HOUSTON – A former employee of the Houston Independent School District agreed to plead guilty Thursday in connection with her involvement in the college admissions scandal that rocked the country last year, according to a release from the U.S. Attorney’s Office.
Niki D. Williams, 46, will plead guilty to one count of conspiracy to commit wire fraud and mail fraud and honest services wire fraud and mail fraud, officials wrote in the release.
Per the terms of Williams’ plea deal, prosecutors will recommend a sentence at the low end of the sentencing guidelines — 1 year of supervised release, a fine, forfeiture in the amount of $20,000 and restitution, officials said. A plea hearing for Williams has not yet been scheduled.

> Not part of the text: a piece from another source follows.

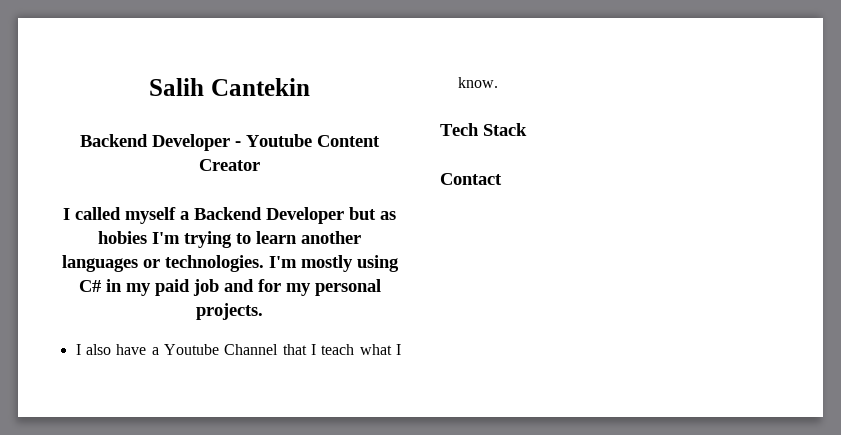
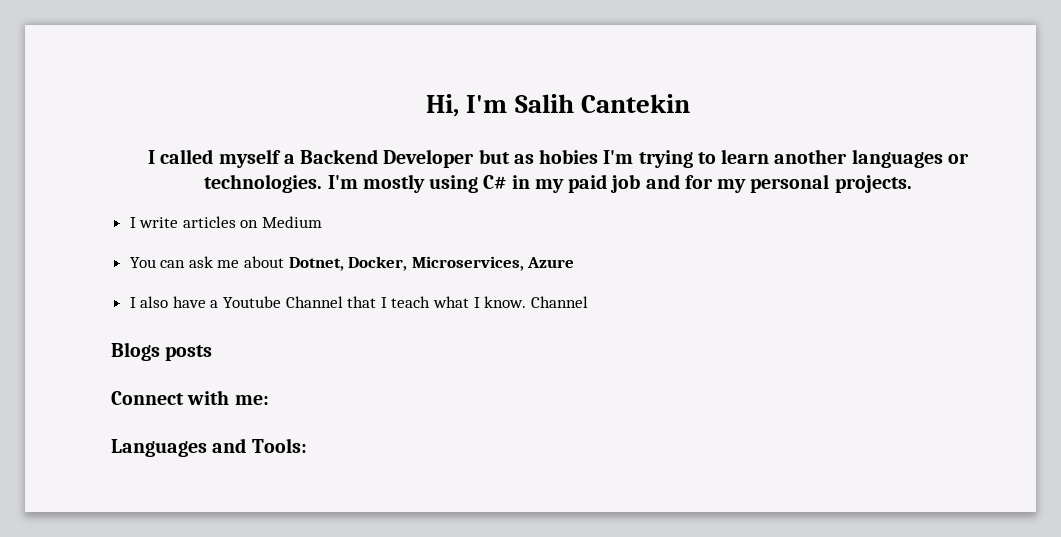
(149, 87) none -> [426,94,508,117] Hi, I'm
[80,134,380,151] [199,159,260,171] // Backend Developer - Youtube Content Creator -> (690, 103) none
(263, 311) none -> [129,216,323,228] [129,256,575,271] // I write articles on Medium // You can ask me about Dotnet, Docker, Microservices, Azure
[440,123,527,136] [440,173,502,185] // Tech Stack // Contact -> [530,296,588,308] [111,342,213,361] [111,390,269,405] [111,438,307,457] Channel // Blogs posts // Connect with me: // Languages and Tools:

Williams administered the SAT and ACT tests at the high school in Houston where she worked. She is accused of pocketing thousands in bribes from parents all across the country to help their children get a better score on the ACT and SAT.
Officials say in exchange for bribe payments directed to her by co-conspirators William “Rick” Singer and fellow Houstonian, Martin Fox, Williams allowed another co-conspirator, Mark Riddell, to secretly take ACT and SAT tests in place of the children of Singer’s clients or to replace their exam answers with his own corrected answers. Williams then returned the falsified exams to the ACT and College Board for scoring, officials say.
Singer, Riddell and Fox have all previously pleaded guilty to the charges they faced and are cooperating with prosecutors, officials said.